Sunbirth
Enthralling and surreal, An Yu’s dystopian novel Sunbirth reconsiders approaches to the end of the world.
Though the citizens of Five Poems Lake have had twelve years to adjust to the incremental loss of the sun, they still feel unprepared for its final disappearance. As society breaks down, an unlucky number turn into Beacons, their heads consumed by orbs that light and warm the darkened streets. Dong Ji and her sister, the novel’s narrator, are spared from this fate: Before their father died, he warned Dong Ji not to attempt to become a sun unto herself.

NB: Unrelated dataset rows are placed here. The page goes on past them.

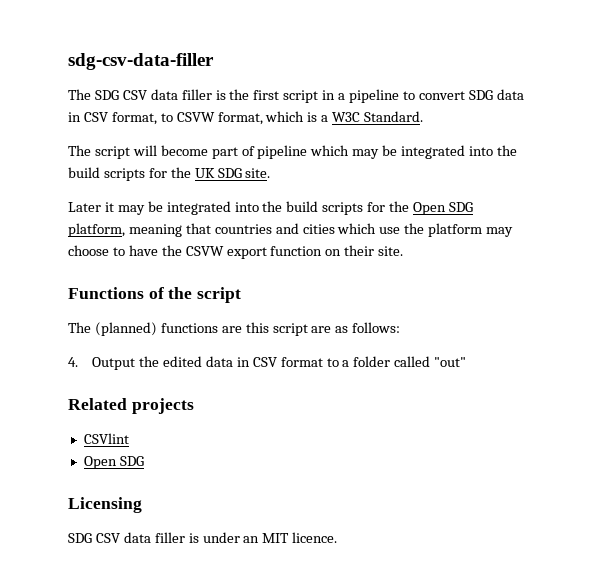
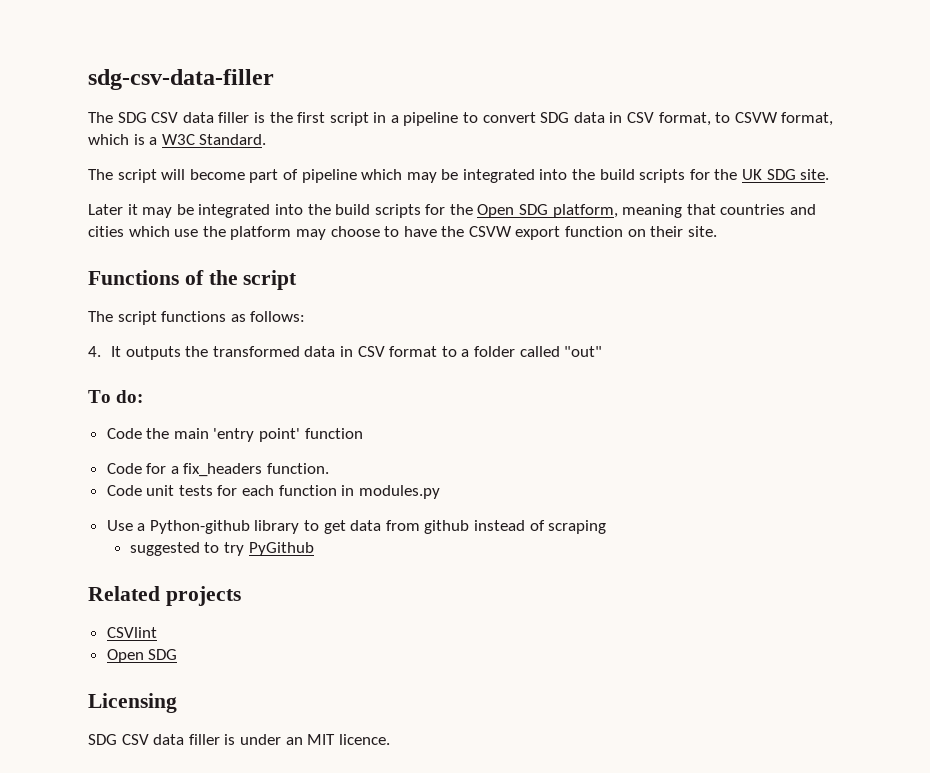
- The (planned) functions are this script are as follows:
+ The script functions as follows:
- 4. Output the edited data in CSV format to a folder called "out"
+ 4. It outputs the transformed data in CSV format to a folder called "out"
+ To do:
+ Code the main 'entry point' function
+ Code for a fix_headers function.
+ Code unit tests for each function in modules.py
+ Use a Python-github library to get data from github instead of scraping
+ suggested to try PyGithub

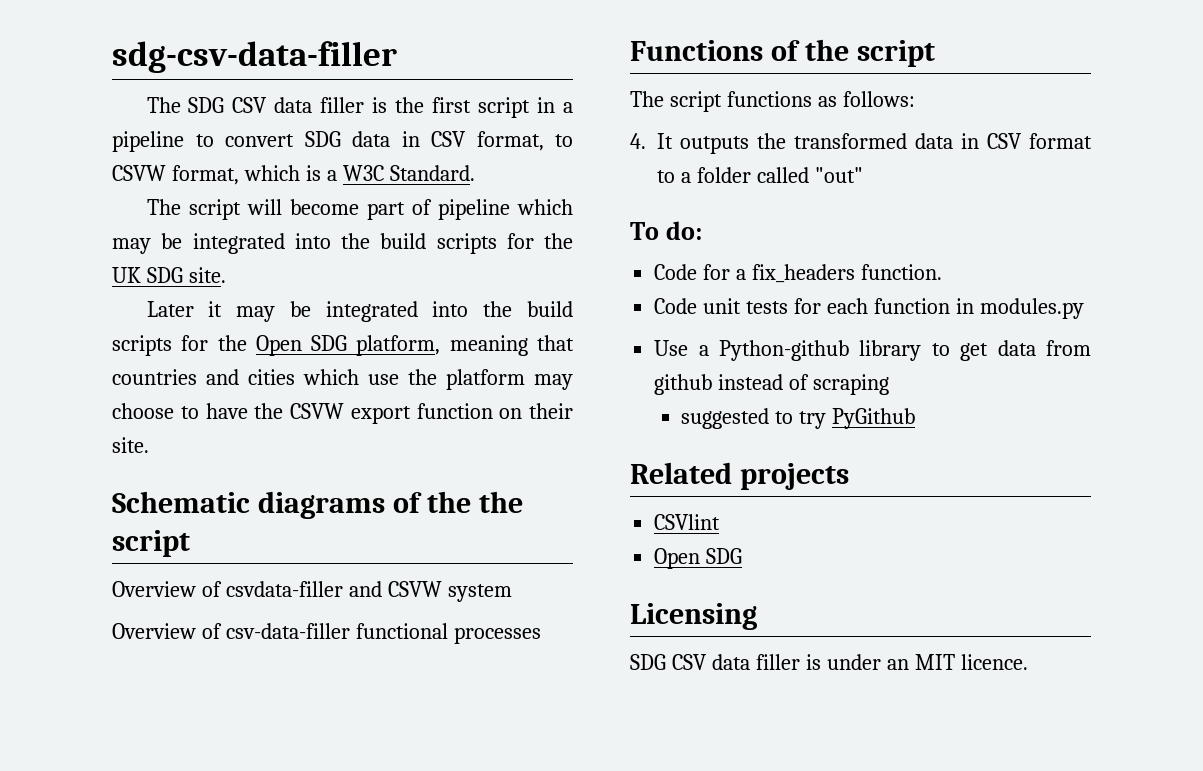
+ Schematic diagrams of the the script
+ Overview of csvdata-filler and CSVW system
+ Overview of csv-data-filler functional processes
- Code the main 'entry point' function

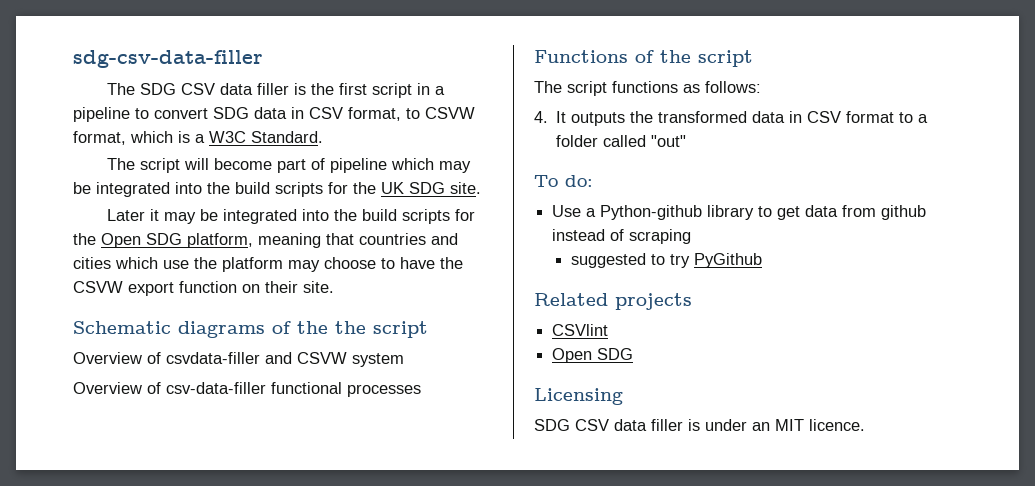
- Code for a fix_headers function.
- Code unit tests for each function in modules.py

The novel shifts between a select period of befores and afters with mournful clarity, though it is tender and sparing with its details from the time when the sun’s presence was taken for granted. The narrator, who runs her family’s pharmacy until daily social functions break down, remembers the cool of lake water on her skin on hot days back then, though the lake has been frozen for years. She remembers the pride of being an honest policeman’s daughter, too, though this inheritance is challenged by the photograph that she and Dong Ji find among their father’s ashes—of a Beacon, years before Beacons were known to exist.
The novel’s shift from covering the daily habits of troubled subsistence living toward chaos is abrupt, imparting the inherent fears of apocalyptic disarray. Though the Beacons come to represent humanity-consuming despair, their extinguishable light not reaching the corners that it needs to, stronger flares are lit: In the form of love between sisters, the protection offered by a childhood friend, and the comfort of maintaining a family altar, making bird’s nest soup, or consoling a lonely neighbor.
Sunbirth is an illuminating novel about what people choose to preserve at the end of the world.